Suppose a TCP connection has a window size of eight segments, an RTT of \(800 \mathrm{~ms}\), the sender sends segments at a regular rate of one every \(100 \mathrm{~ms}\), and the receiver sends ACKs back at the same rate without delay. A segment is lost, and the loss is detected by the fast retransmit algorithm on the receipt of the third duplicate \(\mathrm{ACK}\). At the point when the ACK of the retransmitted segment finally arrives, how much total time has the sender lost (compared to lossless transmission) if (a) the sender waits for the ACK from the retransmitted lost packet before sliding the window forward again? (b) the sender uses the continued arrival of each duplicate ACK as an indication it may slide the window forward one segment?

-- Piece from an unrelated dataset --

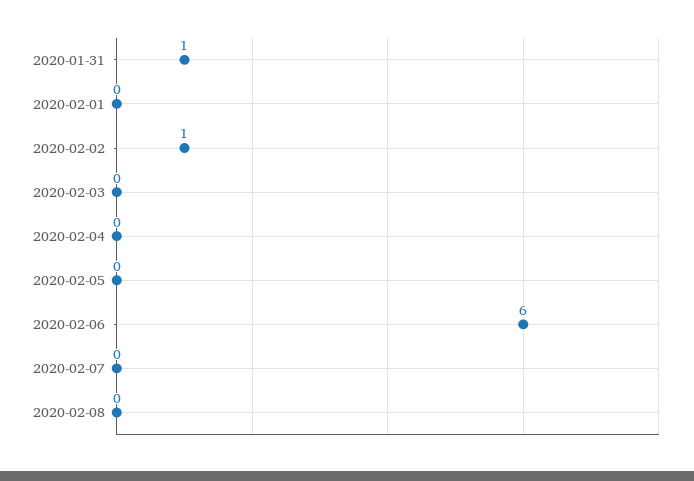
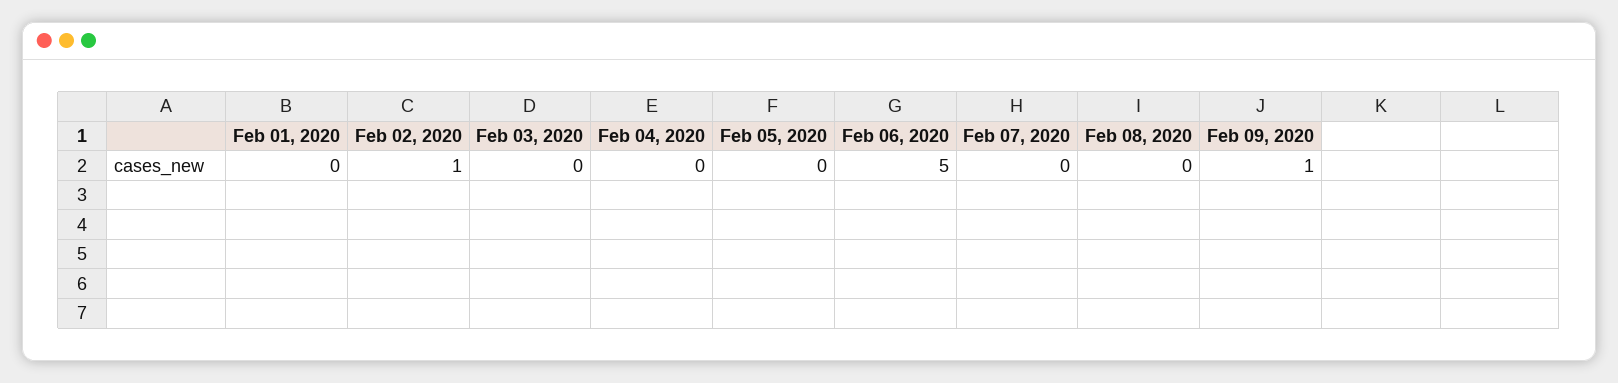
2020-01-31: 1 -> none
2020-02-06: 6 -> 5
Feb 09, 2020: none -> 1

Suppose two TCP connections share a path through a router R. The router's queue size is six segments; each connection has a stable congestion window of three segments. No congestion control is used by these connections. A third TCP connection now is attempted, also through R. The third connection does not use congestion control either. Describe a scenario in which, for at least a while, the third connection gets none of the available bandwidth, and the first two connections proceed with \(50 \%\) each. Does it matter if the third connection uses slow start? How does full congestion avoidance on the part of the first two connections help solve this?

Suppose TCP is used over a lossy link that loses on average one segment in four. Assume the bandwidth \(x\) delay window size is considerably larger than four segments. (a) What happens when we start a connection? Do we ever get to the linearincrease phase of congestion avoidance? (b) Without using an explicit feedback mechanism from the routers, would TCP have any way to distinguish such link losses from congestion losses, at least over the short term? (c) Suppose TCP senders did reliably get explicit congestion indications from routers. Assuming links as above were common, would it be feasible to support window sizes much larger than four segments? What would TCP have to do?

Suppose a router's drop policy is to drop the highest-cost packet whenever queues are full, where it defines the "cost" of a packet to be the product of its size by the time remaining that it will spend in the queue. (Note that in calculating cost it is equivalent to use the sum of the sizes of the earlier packets in lieu of remaining time.) (a) What advantages and disadvantages might such a policy offer, compared to tail drop? (b) Give an example of a sequence of queued packets for which dropping the highest-cost packet differs from dropping the largest packet. (c) Give an example where two packets exchange their relative cost ranks as time progresses.

Consider a router that is managing three flows, on which packets of constant size arrive at the following wall clock times: flow A: \(1,2,4,6,7,9,10\) flow B: \(2,6,8,11,12,15\) flow C: \(1,2,3,5,6,7,8\) All three flows share the same outbound link, on which the router can transmit one packet per time unit. Assume that there is an infinite amount of buffer space. (a) Suppose the router implements fair queuing. For each packet, give the wall clock time when it is transmitted by the router. Arrival time ties are to be resolved in order \(\mathrm{A}, \mathrm{B}, \mathrm{C}\). Note that wall clock time \(T=2\) is FQ-clock time \(A_{i}=1.5\). (b) Suppose the router implements weighted fair queuing, where flows \(\mathrm{A}\) and \(\mathrm{B}\) are given an equal share of the capacity, and flow \(\mathrm{C}\) is given twice the capacity of flow A. For each packet, give the wall clock time when it is transmitted.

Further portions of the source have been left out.